#### PROBLEM DESCRIPTION
The lines you return must be all those in the data that hold the string "content".
--------
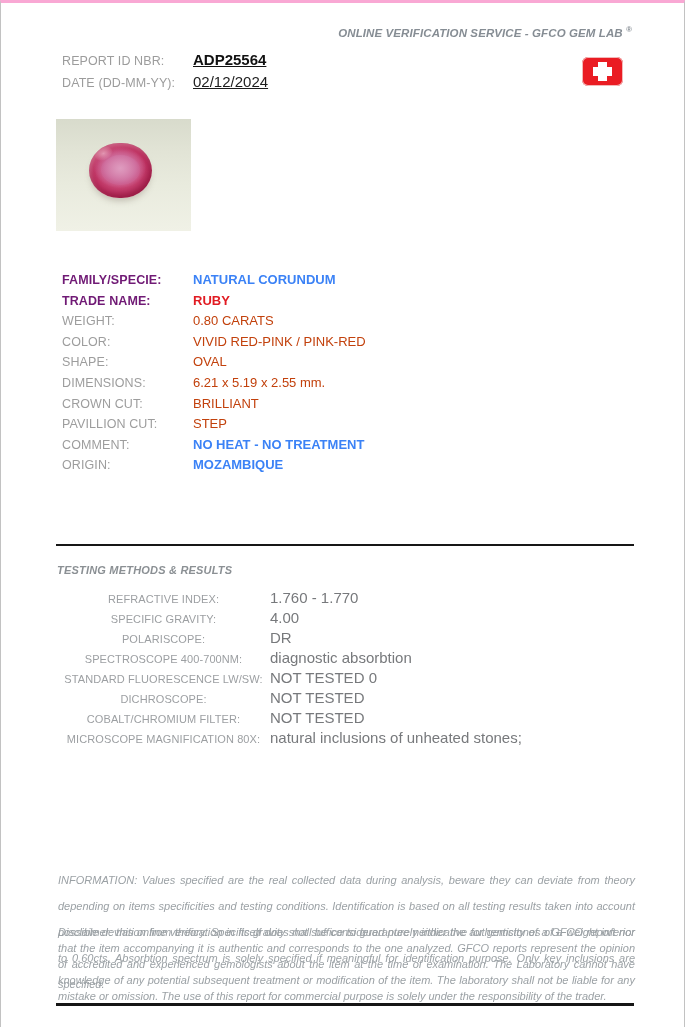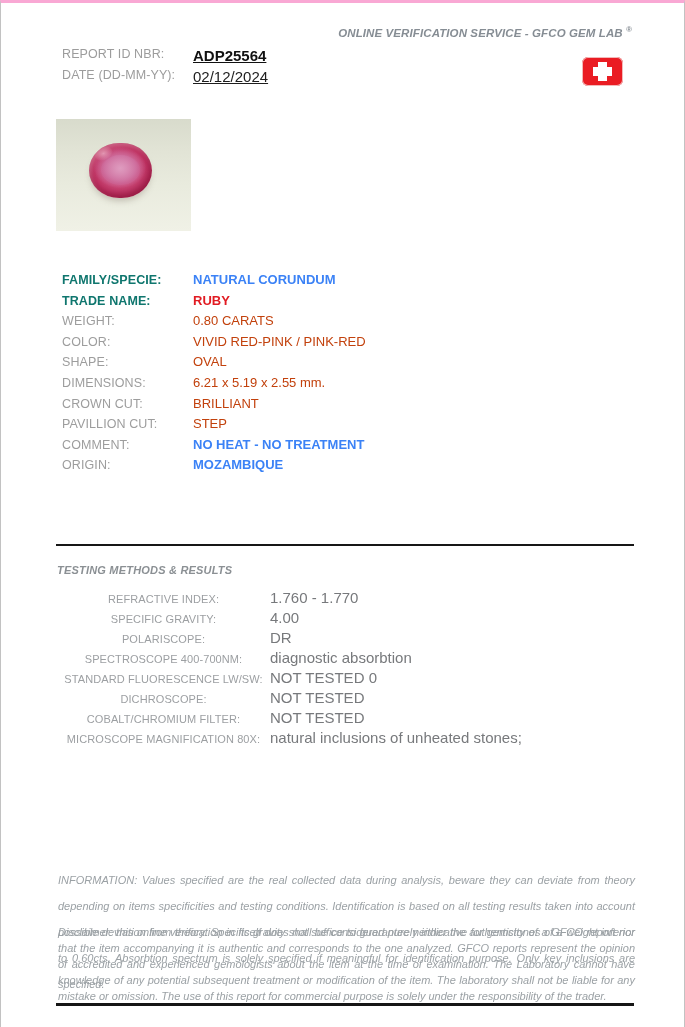--- a/index.html
+++ b/index.html
@@ -45,21 +45,21 @@
   }
   .flag .cross-v {
     position:absolute; left:16px; top:5px; width:9px; height:19px; background:#ffffff;
   }
   .flag .cross-h {
     position:absolute; left:11px; top:10px; width:19px; height:9px; background:#ffffff;
   }
 
   
   .id-block { position:absolute; left:61px; top:44px; }
-  .id-row { height:21.3px; display:flex; align-items:flex-start; }
+  .id-row { height:21.3px; display:flex; align-items:flex-end; }
   .id-row .lbl {
     display:inline-block; width:131px;
     font-size:12.5px; color:#9c9c9c; letter-spacing:.1px;
   }
   .id-row .val { font-size:15px; color:#1d1d1d;text-decoration:underline; }
   .id-row .val.bold { font-weight:bold; color:#111; }
 
   
   .photo {
     position:absolute; left:55px; top:116px; width:135px; height:112px;
@@ -89,21 +89,21 @@
     background:radial-gradient(ellipse, rgba(255,230,240,.5), rgba(255,230,240,0) 75%);
   }
 
   
   .details-block { position:absolute; left:61px; top:269px; }
   .d-row { height:20.6px; display:flex; align-items:baseline; }
   .d-row .lbl {
     display:inline-block; width:131px;
     font-size:12.5px; color:#9d9d9d; letter-spacing:.1px;
   }
-  .d-row .lbl.strong { font-weight:bold; color:#0f766e; }
+  .d-row .lbl.strong { font-weight:bold; color:#701a75; }
   .d-row .val { font-size:13px; color:#c2410c; }
   .d-row .val.bold { font-weight:bold; color:#3b82f6; }
   .d-row .val.red { font-weight:bold; color:#e11b22; }
 
   
   .rule-top { position:absolute; left:55px; top:541px; width:578px; height:2px; background:#161616; }
   .rule-bottom { position:absolute; left:55px; top:1000px; width:578px; height:3px; background:#161616; }
 
   
   .testing-title {

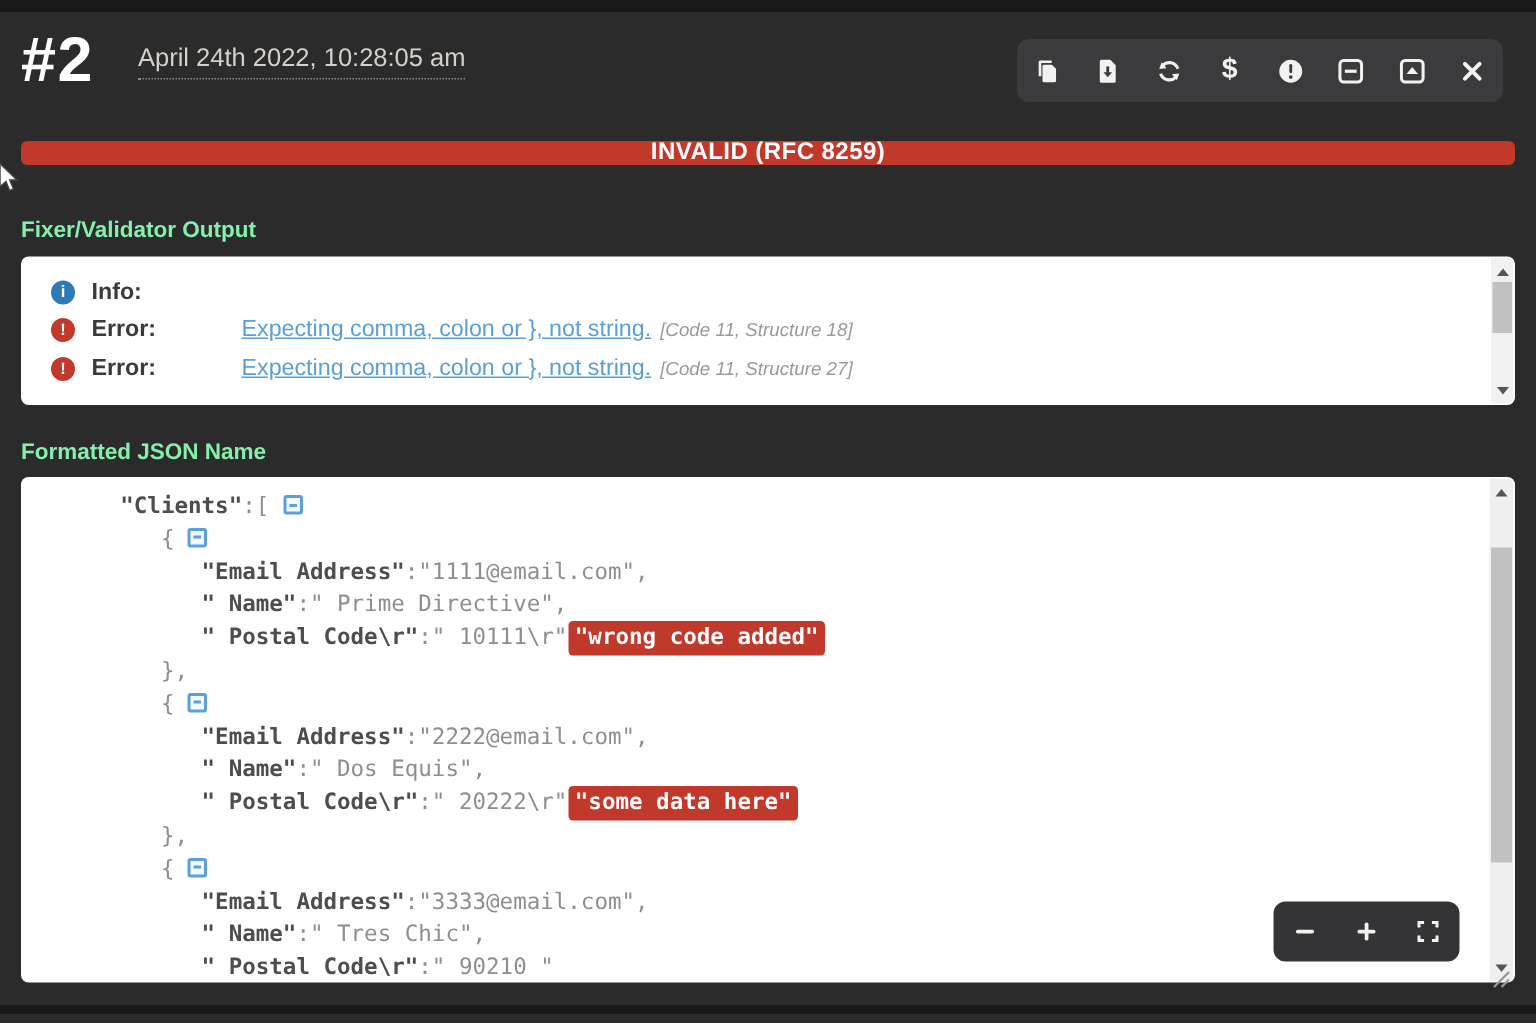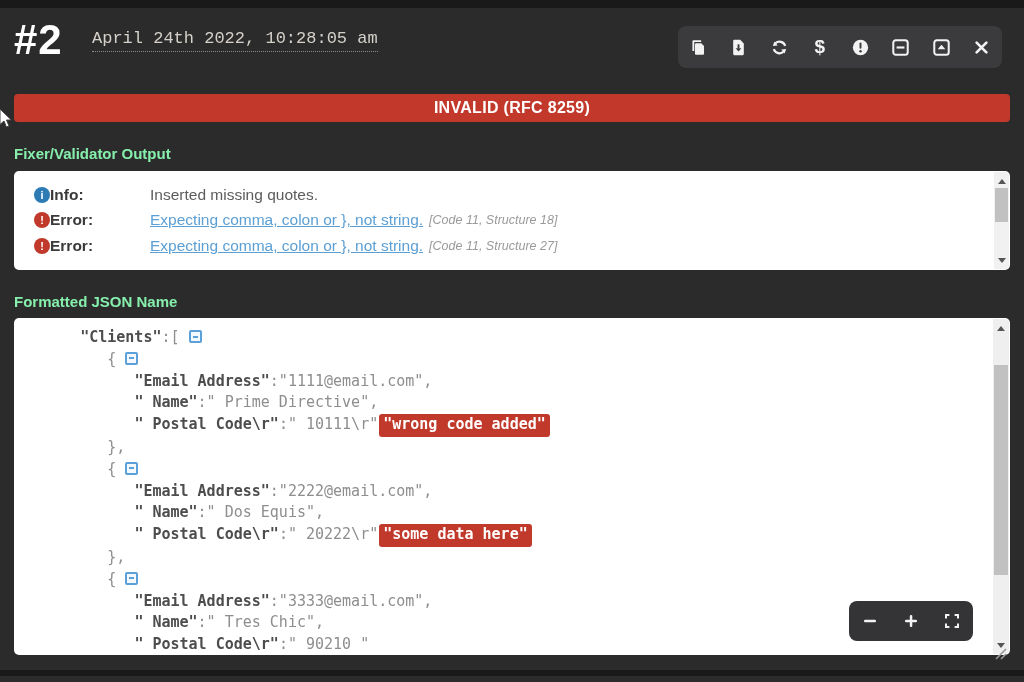--- a/index.html
+++ b/index.html
@@ -14,37 +14,37 @@
   .next-card-sliver { position:absolute; left:0; right:0; top:676px; height:6px; background:var(--card-bg,#2b2b2b); }
 
   
   .entry-id {
     position:absolute; left:14px; top:16px;
     color:#ffffff; font-size:42px; font-weight:800; letter-spacing:1px;
   }
   .timestamp {
     position:absolute; left:92px; top:29px;
     color:#d5d1ca; font-size:17px;
-    border-bottom:1px dotted #8d8a84; padding-bottom:3px;font-family:Liberation Mono, monospace;
+    border-bottom:1px dotted #8d8a84; padding-bottom:3px;
   }
   .toolbar {
     position:absolute; left:678px; top:26px; width:324px; height:42px;
     background:#3b3b3d; border-radius:8px;
     display:flex; align-items:center; justify-content:space-around;
   }
   .tb-btn {
     width:38px; height:38px; display:flex; align-items:center; justify-content:center;
     color:#f2f2f2; cursor:pointer;
   }
   .tb-btn svg { width:17px; height:17px; display:block; }
   .tb-dollar { font-size:19px; font-weight:700; color:#f2f2f2; }
 
   
   .status-banner {
-    position:absolute; left:14px; top:94px; width:996px; height:28px;
+    position:absolute; left:14px; top:94px; width:996px; height:16px;
     background:var(--banner-red,#c2392b); border-radius:4px;
     color:#ffffff; font-weight:700; font-size:16px;
     display:flex; align-items:center; justify-content:center; letter-spacing:.3px;
   }
 
   .section-title {
     position:absolute; left:14px; color:#86efac; font-weight:700; font-size:15px;
   }
   .t-validator { top:145px; }
   .t-json { top:293px; }
@@ -56,21 +56,21 @@
   }
   .v-rows { padding:11px 24px 0 20px; }
   .v-row { height:25.5px; display:flex; align-items:center; font-size:15.5px; }
   .v-icon {
     width:16px; height:16px; border-radius:50%; flex:0 0 16px;
     color:#fff; font-size:11px; font-weight:700;
     display:flex; align-items:center; justify-content:center;
   }
   .v-icon.info  { background:var(--info-blue,#2d7bb5); }
   .v-icon.error { background:var(--error-red,#c0392b); }
-  .v-label { width:100px; margin-left:0; font-weight:700; color:#3a3a3a; }
+  .v-label { width:100px; margin-left:11px; font-weight:700; color:#3a3a3a; }
   .v-msg.info-msg { color:#5c5c5c; }
   .v-msg.error-msg { color:var(--msg-blue,#5b9fd4);text-decoration:underline; }
   .v-code { margin-left:6px; color:#9a9a9a; font-style:italic; font-size:12.5px; }
 
   
   .json-panel {
     position:absolute; left:14px; top:318px; width:996px; height:337px;
     background:#ffffff; border-radius:5px; overflow:hidden;
   }
   .json-pre {
@@ -197,21 +197,20 @@
   </div>
 
 <div class="status-banner">INVALID (RFC 8259)</div>
 
 <div class="section-title t-validator">Fixer/Validator Output</div>
 <div class="validator-panel">
   <div class="v-rows" id="validator-rows">
       <div class="v-row">
         <span class="v-icon info">i</span>
         <span class="v-label">Info:</span>
-        <span class="v-msg info-msg">Inserted missing quotes.</span>
       </div>
       <div class="v-row">
         <span class="v-icon error">!</span>
         <span class="v-label">Error:</span>
         <span class="v-msg error-msg">Expecting comma, colon or }, not string.</span>
         <span class="v-code">[Code 11, Structure 18]</span>
       </div>
       <div class="v-row">
         <span class="v-icon error">!</span>
         <span class="v-label">Error:</span>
--------
#### ANSWER SPACE
     display:flex; align-items:center; justify-content:space-around;
     width:38px; height:38px; display:flex; align-items:center; justify-content:center;
     display:flex; align-items:center; justify-content:center; letter-spacing:.3px;
     display:flex; align-items:center; justify-content:center;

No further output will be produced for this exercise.